[Data entries]
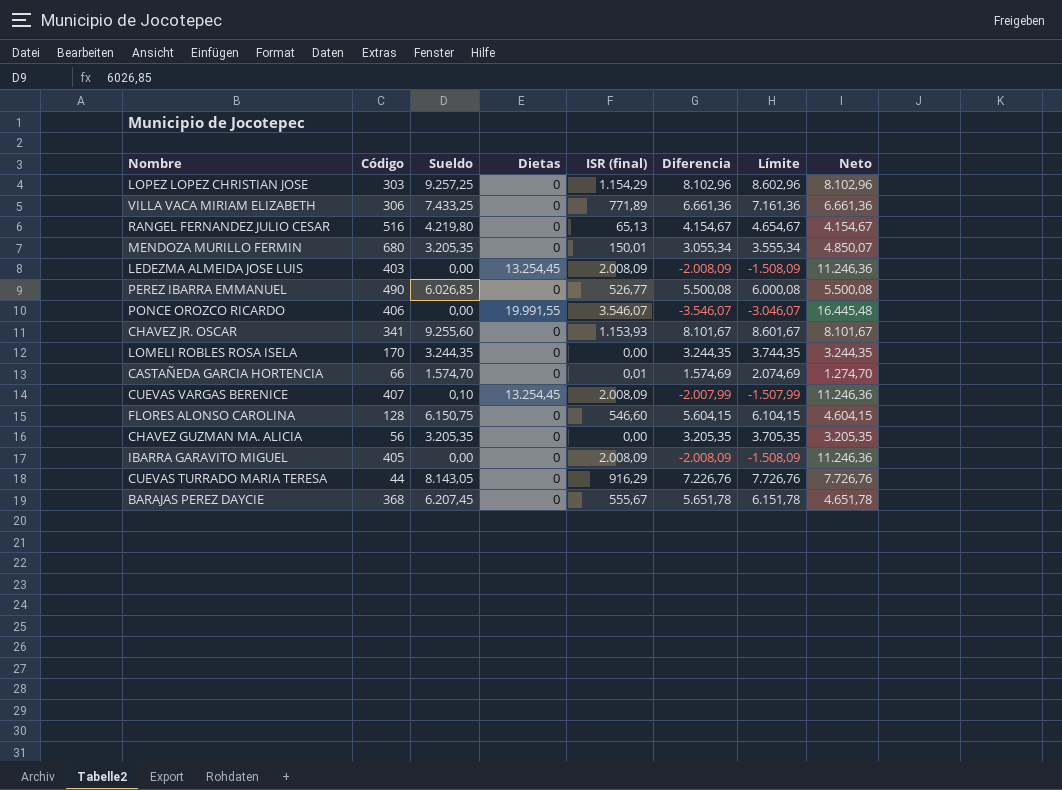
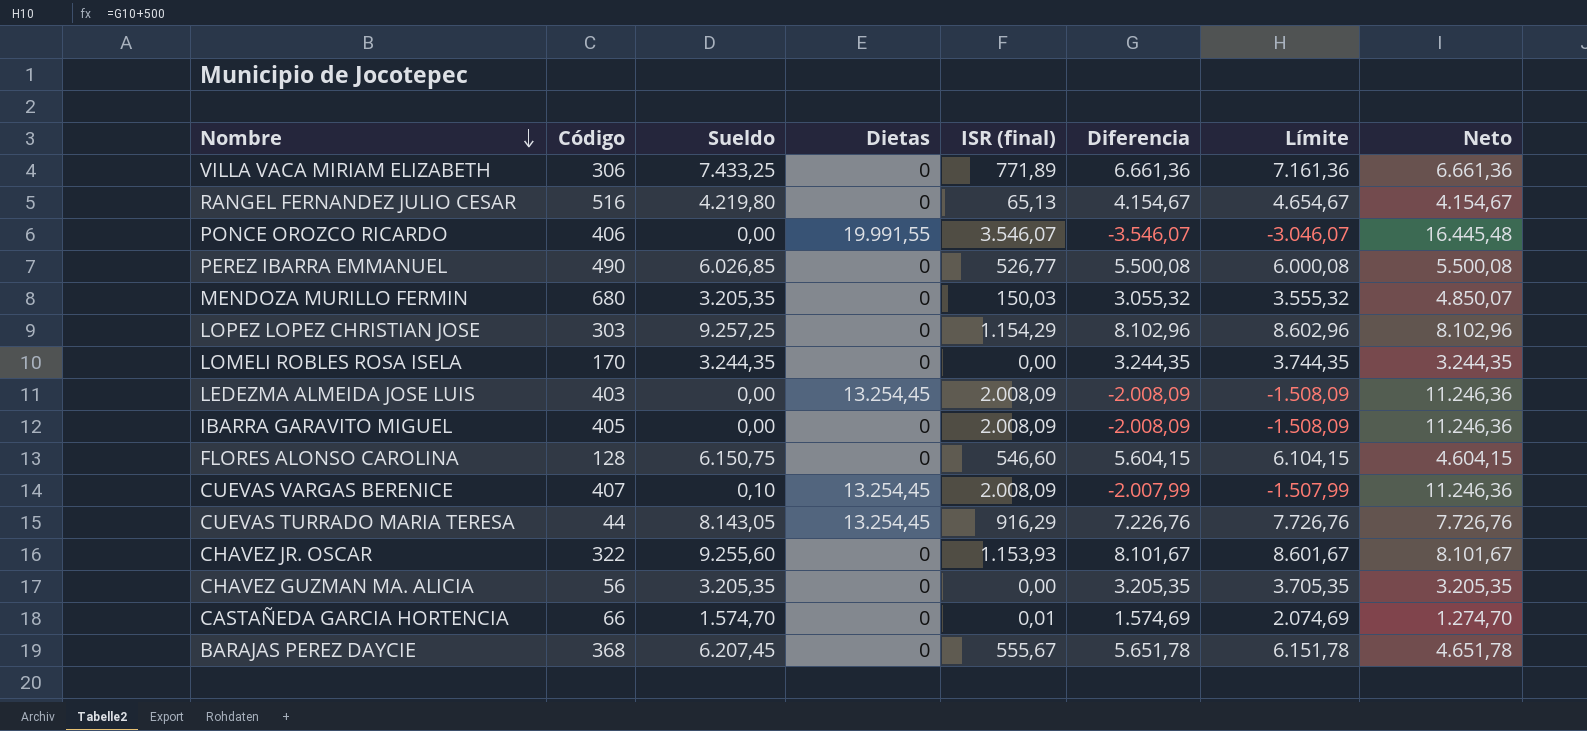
row order: none -> Nombre descending
MENDOZA MURILLO FERMIN | ISR (final): 150,01 -> 150,03
MENDOZA MURILLO FERMIN | Diferencia: 3.055,34 -> 3.055,32
MENDOZA MURILLO FERMIN | Límite: 3.555,34 -> 3.555,32
CUEVAS TURRADO MARIA TERESA | Dietas: 0 -> 13.254,45
CHAVEZ JR. OSCAR | Código: 341 -> 322

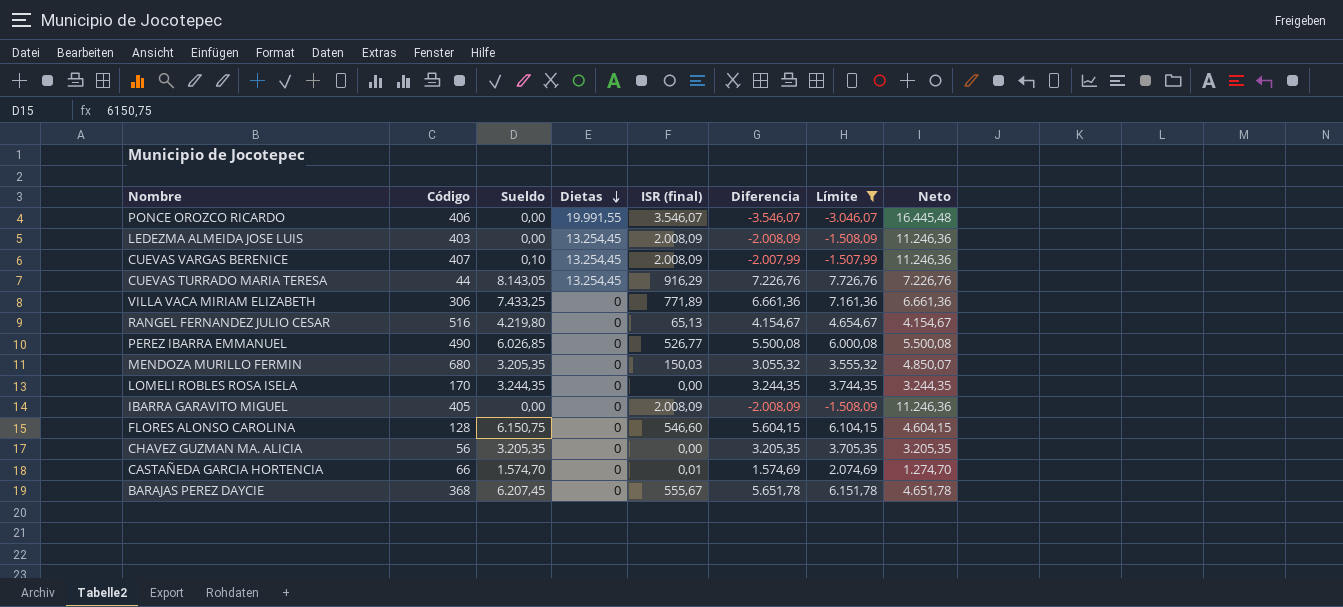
filter: none -> Límite <= 7.726,76
row order: Nombre descending -> Dietas descending
CUEVAS TURRADO MARIA TERESA | Neto: 7.726,76 -> 7.226,76

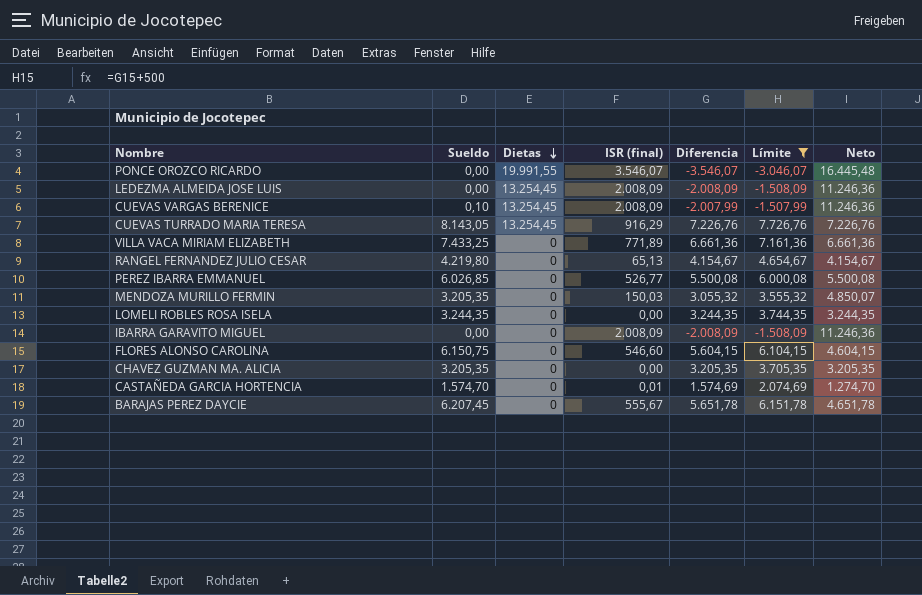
column Código | position: 2 -> none

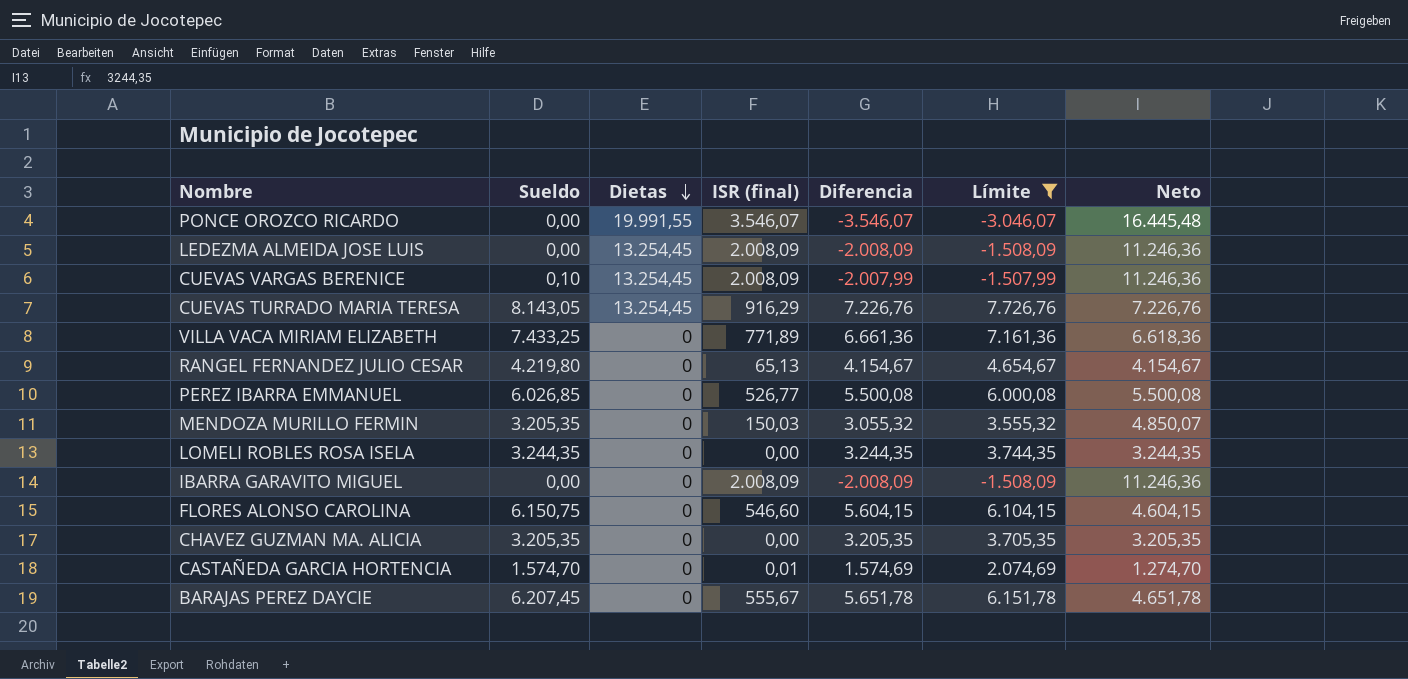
VILLA VACA MIRIAM ELIZABETH | Neto: 6.661,36 -> 6.618,36

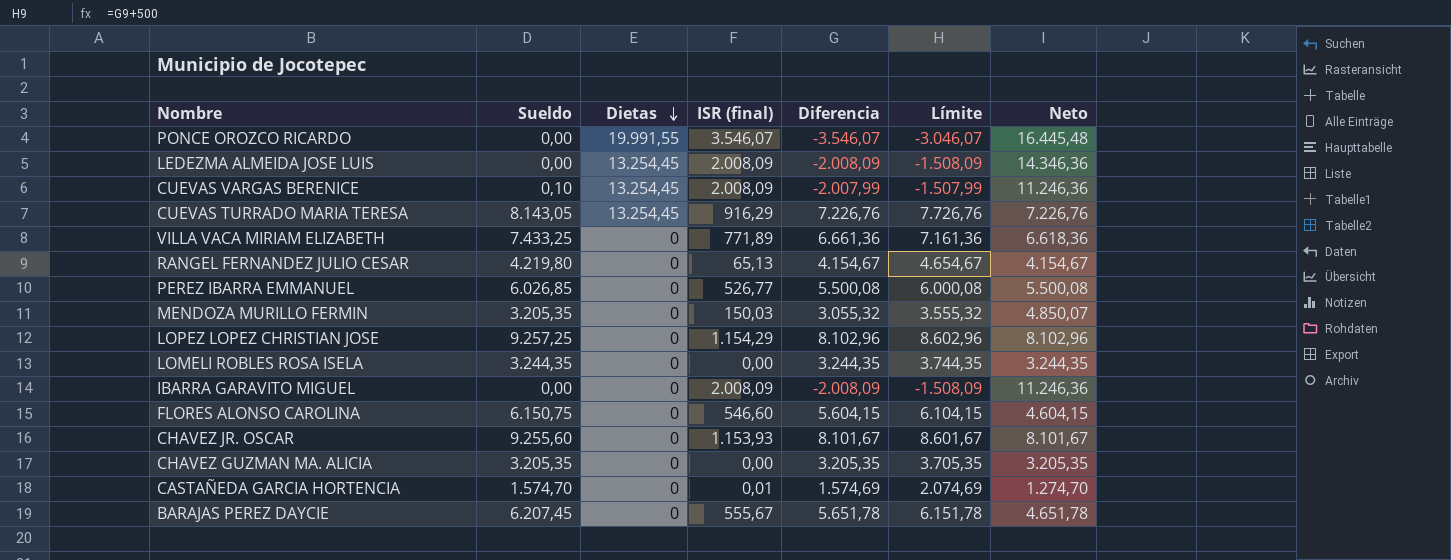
filter: Límite <= 7.726,76 -> none
LEDEZMA ALMEIDA JOSE LUIS | Neto: 11.246,36 -> 14.346,36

| What the task requires |
Give back all the data exactly, minus pictures.

| Task output |
row order: none -> Nombre descending
MENDOZA MURILLO FERMIN | ISR (final): 150,01 -> 150,03
MENDOZA MURILLO FERMIN | Diferencia: 3.055,34 -> 3.055,32
MENDOZA MURILLO FERMIN | Límite: 3.555,34 -> 3.555,32
CUEVAS TURRADO MARIA TERESA | Dietas: 0 -> 13.254,45
CHAVEZ JR. OSCAR | Código: 341 -> 322

filter: none -> Límite <= 7.726,76
row order: Nombre descending -> Dietas descending
CUEVAS TURRADO MARIA TERESA | Neto: 7.726,76 -> 7.226,76

column Código | position: 2 -> none

VILLA VACA MIRIAM ELIZABETH | Neto: 6.661,36 -> 6.618,36

filter: Límite <= 7.726,76 -> none
LEDEZMA ALMEIDA JOSE LUIS | Neto: 11.246,36 -> 14.346,36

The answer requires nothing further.